Many freely available bibliographic records use the Bibtex format , which is used to produce citations lists in the LaTeX document preparation system. About 90 percent of the records in DIFWICS are Bibtex records.
Being able to accept bibliographic records in any format is a design goals of DIFWICS, because it minimizes the need for coordination among publishers, catalogers, and libraries and maximizes the number of records available for immediate use.
Because other bibliographic formats, like Refer or Tib, are less common than Bibtex records, the current implementation supports only one other bibliographic format, the CS-TR format developed as part of the Computer Science Technical Report Project (CS-TR)  and defined by RFC 1807 .

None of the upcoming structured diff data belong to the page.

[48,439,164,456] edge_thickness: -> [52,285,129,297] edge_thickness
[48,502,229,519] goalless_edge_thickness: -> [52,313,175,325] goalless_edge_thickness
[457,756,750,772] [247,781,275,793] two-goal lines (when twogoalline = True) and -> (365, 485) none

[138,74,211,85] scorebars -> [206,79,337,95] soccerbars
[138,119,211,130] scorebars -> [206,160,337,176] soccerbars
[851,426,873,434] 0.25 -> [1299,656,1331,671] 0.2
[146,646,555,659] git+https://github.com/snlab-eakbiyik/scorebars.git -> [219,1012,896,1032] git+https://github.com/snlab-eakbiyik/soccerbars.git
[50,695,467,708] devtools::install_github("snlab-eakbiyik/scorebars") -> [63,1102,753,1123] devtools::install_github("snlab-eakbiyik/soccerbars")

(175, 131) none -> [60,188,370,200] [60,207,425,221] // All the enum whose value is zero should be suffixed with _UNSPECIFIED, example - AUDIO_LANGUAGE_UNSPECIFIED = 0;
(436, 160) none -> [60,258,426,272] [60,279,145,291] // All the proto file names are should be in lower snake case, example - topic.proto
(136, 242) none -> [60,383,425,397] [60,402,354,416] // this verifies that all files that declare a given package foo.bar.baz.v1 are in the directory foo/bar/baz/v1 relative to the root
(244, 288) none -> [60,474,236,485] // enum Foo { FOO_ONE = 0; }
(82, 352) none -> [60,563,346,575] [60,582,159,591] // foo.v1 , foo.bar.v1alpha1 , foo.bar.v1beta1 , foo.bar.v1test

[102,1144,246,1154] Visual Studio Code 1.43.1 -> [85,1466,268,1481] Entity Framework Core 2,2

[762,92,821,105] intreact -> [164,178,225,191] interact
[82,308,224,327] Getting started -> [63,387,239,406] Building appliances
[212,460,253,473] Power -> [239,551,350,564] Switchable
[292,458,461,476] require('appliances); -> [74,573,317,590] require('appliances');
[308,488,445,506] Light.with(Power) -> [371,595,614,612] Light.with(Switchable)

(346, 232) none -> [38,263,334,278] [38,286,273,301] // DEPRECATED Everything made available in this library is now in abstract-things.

The two formats differ in both syntax and semantics, so using both formats interchangeably requires a common format that both can be converted into. The common format involves some information loss, when one format captures more information about a particular field than the other format is capable of expressing. For example, the CS-TR format has separate fields for authors and corporate authors, but Bibtex has only a single author field for both kinds of author; the common format does not capture the distinction, because it is not possible to determine which kind of author is being referred to in Bibtex.
Several characteristics of the Bibtex and CS-TR formats affect the design of the library and the kinds of bibliographic relationships that can be identified. Bibtex is currently used as the common format, because Bibtex is capable of describing any document that can be described with a CS-TR record (albeit with some loss of information).
Bibtex files are used for organizing citations and preparing bibliographies. The format is organized around several different entry types (see Table 2-2), which describe how a document was published. Each type uses several of the two dozen standard fields to describe the publication.
Table: Bibtex document types
The format is very flexible. There are few rules governing precisely how a field must be formatted and users are encouraged to define their own fields as necessary.
The individual fields fall into three categories-required, optional, and ignored-depending on the document type; the journal field is required for an Article, but ignored for a TechnReport. Ignored fields allow users to define their own fields. Throughout this thesis, I call the required and optional fields the standard fields and the ignored fields non-standard.
Most of the specific fields are easy to use, process, and understand-like month, year, or journal-but a few fields contain unstructured information about the document being cited, notably note, annote, abstract, and keywords. In practice, the note, annote, and (non-standard) keywords field often appear to be confused; the note field is intended for miscellaneous information to print with a citation and the annote field for comments about the cited document, such as would be included in an annotated bibliography.
The CS-TR format was designed specifically for universities and R& organizations to exchange information about technical reports. The fields it uses are geared specifically towards describing technical reports, allowing a more detailed description of technical reports than standard Bibtex fields, but limits its usefulness for describing other documents.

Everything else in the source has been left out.